First of all, Restaking solves the problem that the original encrypted economic security of the blockchain is difficult to transfer and expand to other protocols in the ecosystem: for example, Ethereum is the blockchain with the highest security level, but the security level of various middleware protocols in its ecology is obvious. lower than Ethereum.
Secondly, Restaking has created more economic value for the mortgaged tokens. The scale of the blockchain token pledge market will be greatly expanded, and the value ceiling of the pledged tokens will be unprecedentedly improved.
With the gradual increase of resttaking projects, the blockchain that provides shared security will surely become the hub blockchain with the highest security, the most pledgers, the most application layer protocols, the most Web3 users and the most encrypted assets in the entire ecosystem. The back-feeding effect further enhances the economic security and value capture capabilities of the blockchain.
The beauty is that blockchains provide shared security at no additional cost.
The Growth Flywheel Built by Restaking
Each decentralized application/blockchain adopting Restaking is like a bond market, with different degrees of productivity and yield. Part of its value will continue to flow to the blockchain ecology and be transformed into the value-added of pledged tokens.

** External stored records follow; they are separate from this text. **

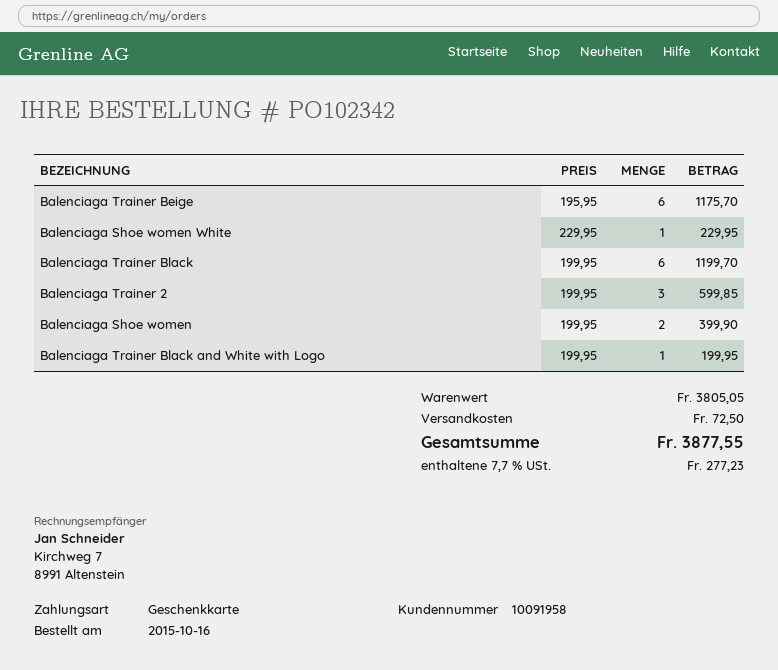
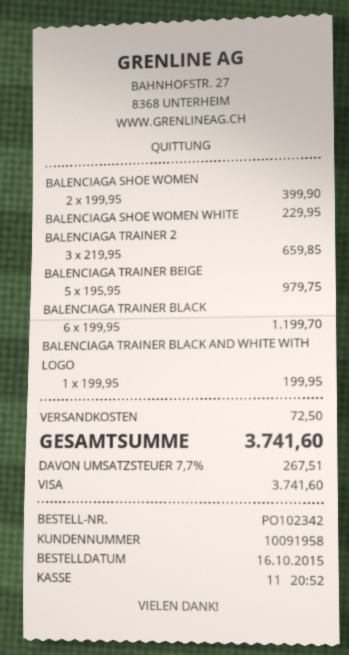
payment method: gift card -> Visa
Balenciaga Trainer Beige: 6 x 195.95 = 1175.70 -> 5 x 195.95 = 979.75
Balenciaga Trainer 2: 3 x 199.95 = 599.85 -> 3 x 219.95 = 659.85
tax: 7.7% = 277.23 -> 7.7% = 267.51
total: 3877.55 -> 3741.60

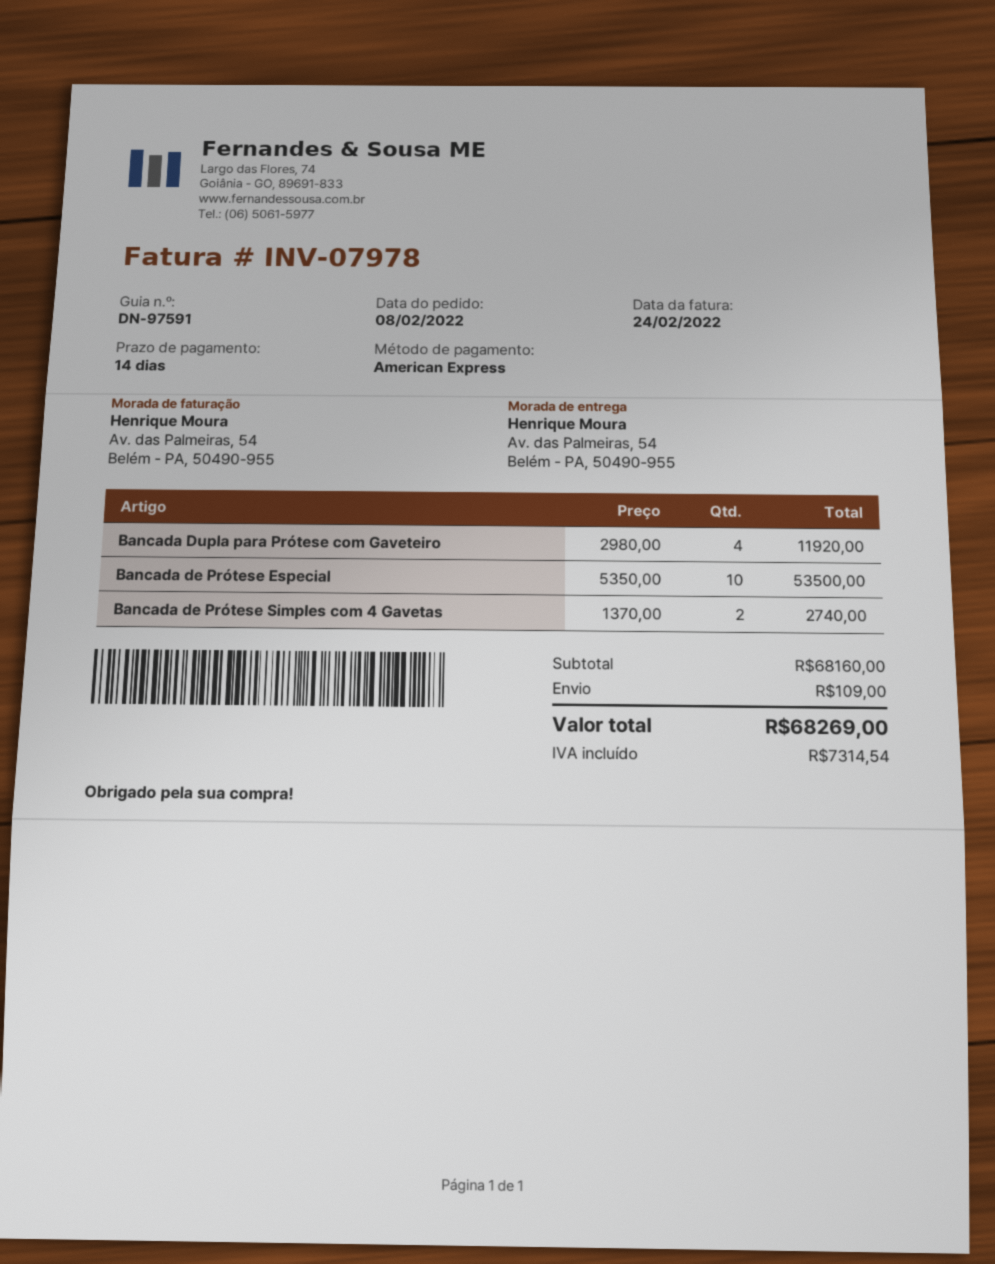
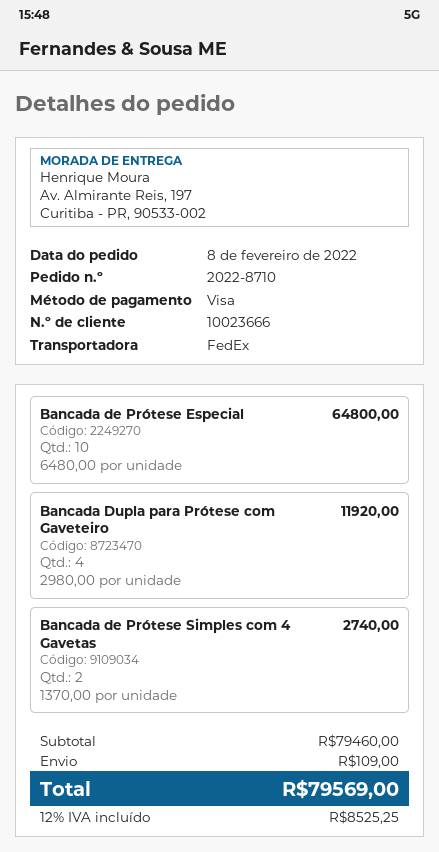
payment method: American Express -> Visa
ship to: Av. das Palmeiras, 54, Belém - PA, 50490-955 -> Av. Almirante Reis, 197, Curitiba - PR, 90533-002
Bancada de Prótese Especial: 10 x 5350.00 = 53500.00 -> 10 x 6480.00 = 64800.00
subtotal: 68160.00 -> 79460.00
tax: 7314.54 -> 8525.25
total: 68269.00 -> 79569.00

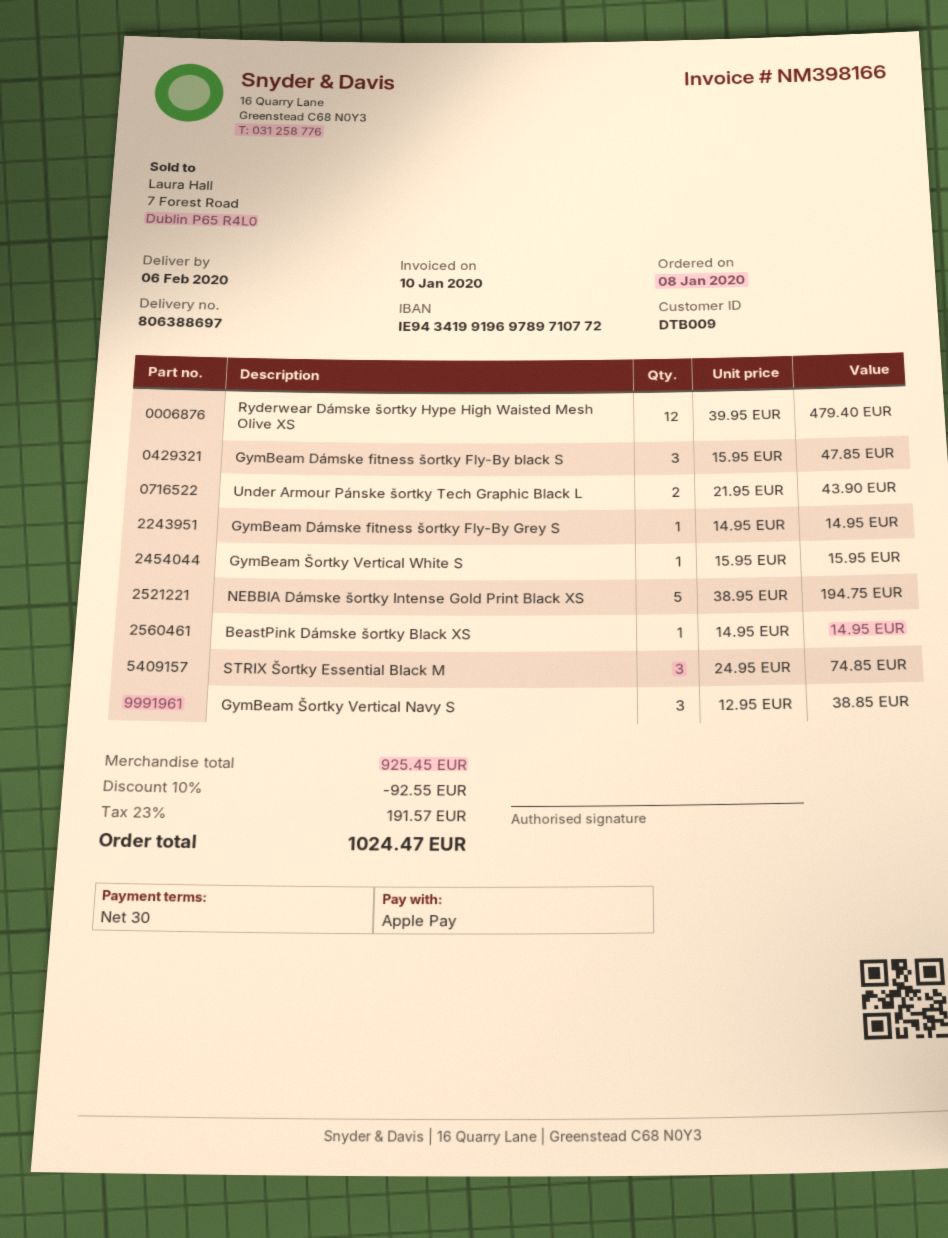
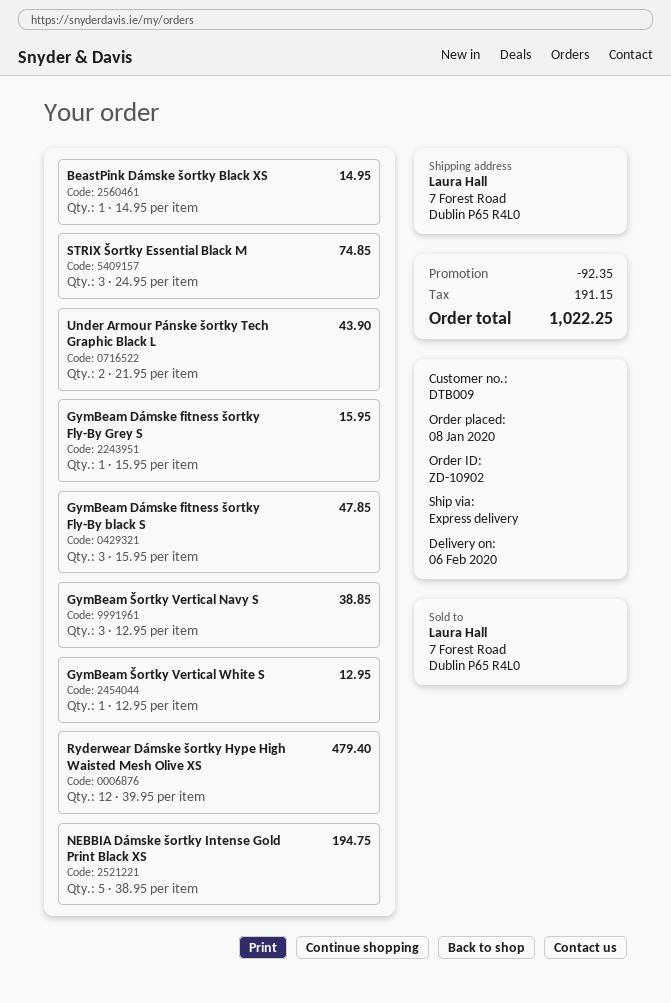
GymBeam Dámske fitness šortky Fly-By Grey S: 1 x 14.95 = 14.95 -> 1 x 15.95 = 15.95
GymBeam Šortky Vertical White S: 1 x 15.95 = 15.95 -> 1 x 12.95 = 12.95
discount: 92.55 -> 92.35
tax: 191.57 -> 191.15
total: 1024.47 -> 1022.25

Pledgers use Restaking to bring higher returns, which not only increases the value of pledged tokens, but also stimulates the motivation to continue staking. When stakers put these proceeds back into the staking pool, the entire Restaking shared security model forms a logical closed loop of the value growth flywheel.

Of course, as a new thing, Restaking also has a variety of potential risks, such as possible centralization risks, risks brought by high leverage, cross-domain MEV, and how to establish a censorship market, which requires continuous innovation Complete.